View larger. | Asteroid 2016 FW13 - which passed on April 5, 2016 - via Gianluca Masi at the Virtual Telescope Project.
View larger. | Asteroid 2016 FW13 – which passed on April 5, 2016 – via Gianluca Masi at the Virtual Telescope Project.

On April 5, 2016, at 02:21 UTC), a 6-meter-large near-Earth asteroid labeled 2016 FW13 made an extremely close, but safe, sweep past the Earth. Astronomers knew in advance that the asteroid would come within 200,000 miles (320,000 km) of Earth – inside the moon’s orbit. Gianluca Masi at the Virtual Telescope Project sent this photo to EarthSky. He wrote on his website:

At Virtual Telescope, we tried to grab it, despite the uncertain weather and hazy sky.

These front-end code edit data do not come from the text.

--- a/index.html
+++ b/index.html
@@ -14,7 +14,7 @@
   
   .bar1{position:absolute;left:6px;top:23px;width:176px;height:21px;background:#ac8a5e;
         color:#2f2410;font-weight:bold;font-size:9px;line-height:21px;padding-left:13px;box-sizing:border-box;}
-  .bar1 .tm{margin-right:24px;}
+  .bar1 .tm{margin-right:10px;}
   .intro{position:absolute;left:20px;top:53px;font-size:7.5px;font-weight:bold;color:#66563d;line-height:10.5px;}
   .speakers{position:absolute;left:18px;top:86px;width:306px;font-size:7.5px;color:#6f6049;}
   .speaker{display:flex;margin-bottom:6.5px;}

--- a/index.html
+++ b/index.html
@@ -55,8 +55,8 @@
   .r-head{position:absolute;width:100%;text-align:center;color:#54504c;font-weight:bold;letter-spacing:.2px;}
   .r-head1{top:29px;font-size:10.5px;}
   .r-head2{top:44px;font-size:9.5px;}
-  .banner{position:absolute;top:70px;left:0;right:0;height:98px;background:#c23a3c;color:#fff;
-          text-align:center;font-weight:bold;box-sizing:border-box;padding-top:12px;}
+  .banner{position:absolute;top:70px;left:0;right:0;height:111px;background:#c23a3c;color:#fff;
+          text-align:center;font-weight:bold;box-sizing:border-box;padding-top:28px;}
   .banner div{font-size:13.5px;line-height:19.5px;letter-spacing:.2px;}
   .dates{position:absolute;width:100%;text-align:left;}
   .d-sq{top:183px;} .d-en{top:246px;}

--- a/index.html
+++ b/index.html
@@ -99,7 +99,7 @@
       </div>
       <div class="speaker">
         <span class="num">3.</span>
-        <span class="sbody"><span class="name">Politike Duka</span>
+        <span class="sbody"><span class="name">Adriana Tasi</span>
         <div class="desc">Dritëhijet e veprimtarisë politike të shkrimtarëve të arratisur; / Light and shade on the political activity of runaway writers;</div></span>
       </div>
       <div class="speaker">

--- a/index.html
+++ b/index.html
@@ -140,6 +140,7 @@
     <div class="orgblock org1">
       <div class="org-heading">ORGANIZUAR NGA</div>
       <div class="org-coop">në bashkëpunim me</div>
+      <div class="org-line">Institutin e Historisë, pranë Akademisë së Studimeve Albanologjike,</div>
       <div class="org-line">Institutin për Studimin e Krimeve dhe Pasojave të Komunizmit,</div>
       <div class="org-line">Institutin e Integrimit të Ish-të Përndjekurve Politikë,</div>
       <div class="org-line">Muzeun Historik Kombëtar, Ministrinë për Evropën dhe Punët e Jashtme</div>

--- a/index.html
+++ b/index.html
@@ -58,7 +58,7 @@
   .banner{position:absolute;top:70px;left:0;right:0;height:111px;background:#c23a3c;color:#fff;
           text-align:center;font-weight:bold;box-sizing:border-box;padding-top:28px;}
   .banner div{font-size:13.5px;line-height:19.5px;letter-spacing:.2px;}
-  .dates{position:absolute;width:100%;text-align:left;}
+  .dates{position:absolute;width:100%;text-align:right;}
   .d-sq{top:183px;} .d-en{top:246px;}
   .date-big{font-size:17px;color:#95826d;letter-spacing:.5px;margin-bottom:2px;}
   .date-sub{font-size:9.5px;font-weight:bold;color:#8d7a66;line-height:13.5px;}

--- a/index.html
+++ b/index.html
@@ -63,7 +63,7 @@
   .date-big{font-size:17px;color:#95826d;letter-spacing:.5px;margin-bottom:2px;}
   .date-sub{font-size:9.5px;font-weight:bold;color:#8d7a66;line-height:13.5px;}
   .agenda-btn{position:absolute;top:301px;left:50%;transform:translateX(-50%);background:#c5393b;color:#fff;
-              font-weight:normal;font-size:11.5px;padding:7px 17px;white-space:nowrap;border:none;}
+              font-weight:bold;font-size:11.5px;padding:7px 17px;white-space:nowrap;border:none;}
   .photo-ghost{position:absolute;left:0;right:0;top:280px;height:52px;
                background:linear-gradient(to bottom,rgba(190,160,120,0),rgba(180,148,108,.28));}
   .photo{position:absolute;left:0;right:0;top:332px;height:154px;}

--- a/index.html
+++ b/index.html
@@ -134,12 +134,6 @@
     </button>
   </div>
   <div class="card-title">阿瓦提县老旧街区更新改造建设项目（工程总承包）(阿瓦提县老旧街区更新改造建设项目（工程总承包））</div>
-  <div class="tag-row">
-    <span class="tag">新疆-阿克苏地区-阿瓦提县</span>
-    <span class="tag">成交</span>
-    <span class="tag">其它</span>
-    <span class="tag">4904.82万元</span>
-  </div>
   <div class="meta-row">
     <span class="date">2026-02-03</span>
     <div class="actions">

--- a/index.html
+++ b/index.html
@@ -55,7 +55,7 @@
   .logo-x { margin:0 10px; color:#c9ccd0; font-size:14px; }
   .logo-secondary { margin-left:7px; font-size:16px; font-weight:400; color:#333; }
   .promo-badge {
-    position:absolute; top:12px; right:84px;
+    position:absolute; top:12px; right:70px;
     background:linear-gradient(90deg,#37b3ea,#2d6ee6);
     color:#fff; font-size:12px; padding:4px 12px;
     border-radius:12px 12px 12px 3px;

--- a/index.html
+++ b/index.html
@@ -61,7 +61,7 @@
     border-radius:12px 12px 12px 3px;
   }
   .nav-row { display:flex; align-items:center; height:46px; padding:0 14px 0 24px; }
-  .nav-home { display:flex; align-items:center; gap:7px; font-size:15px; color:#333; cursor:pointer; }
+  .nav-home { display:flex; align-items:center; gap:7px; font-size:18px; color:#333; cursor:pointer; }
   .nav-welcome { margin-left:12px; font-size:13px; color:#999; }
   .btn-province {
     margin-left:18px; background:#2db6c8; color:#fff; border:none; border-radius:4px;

The image above is a single 180-seconds exposure, remotely taken with PlaneWave 17?+Paramount ME+SBIG STL-6303E robotic unit part of the Virtual Telescope. The robotic mount tracked the VERY fast (305″/minute) apparent motion of the asteroid, so stars are trailing, while the asteroid is perfectly tracked (the minor planet is the little sharp dot in the center).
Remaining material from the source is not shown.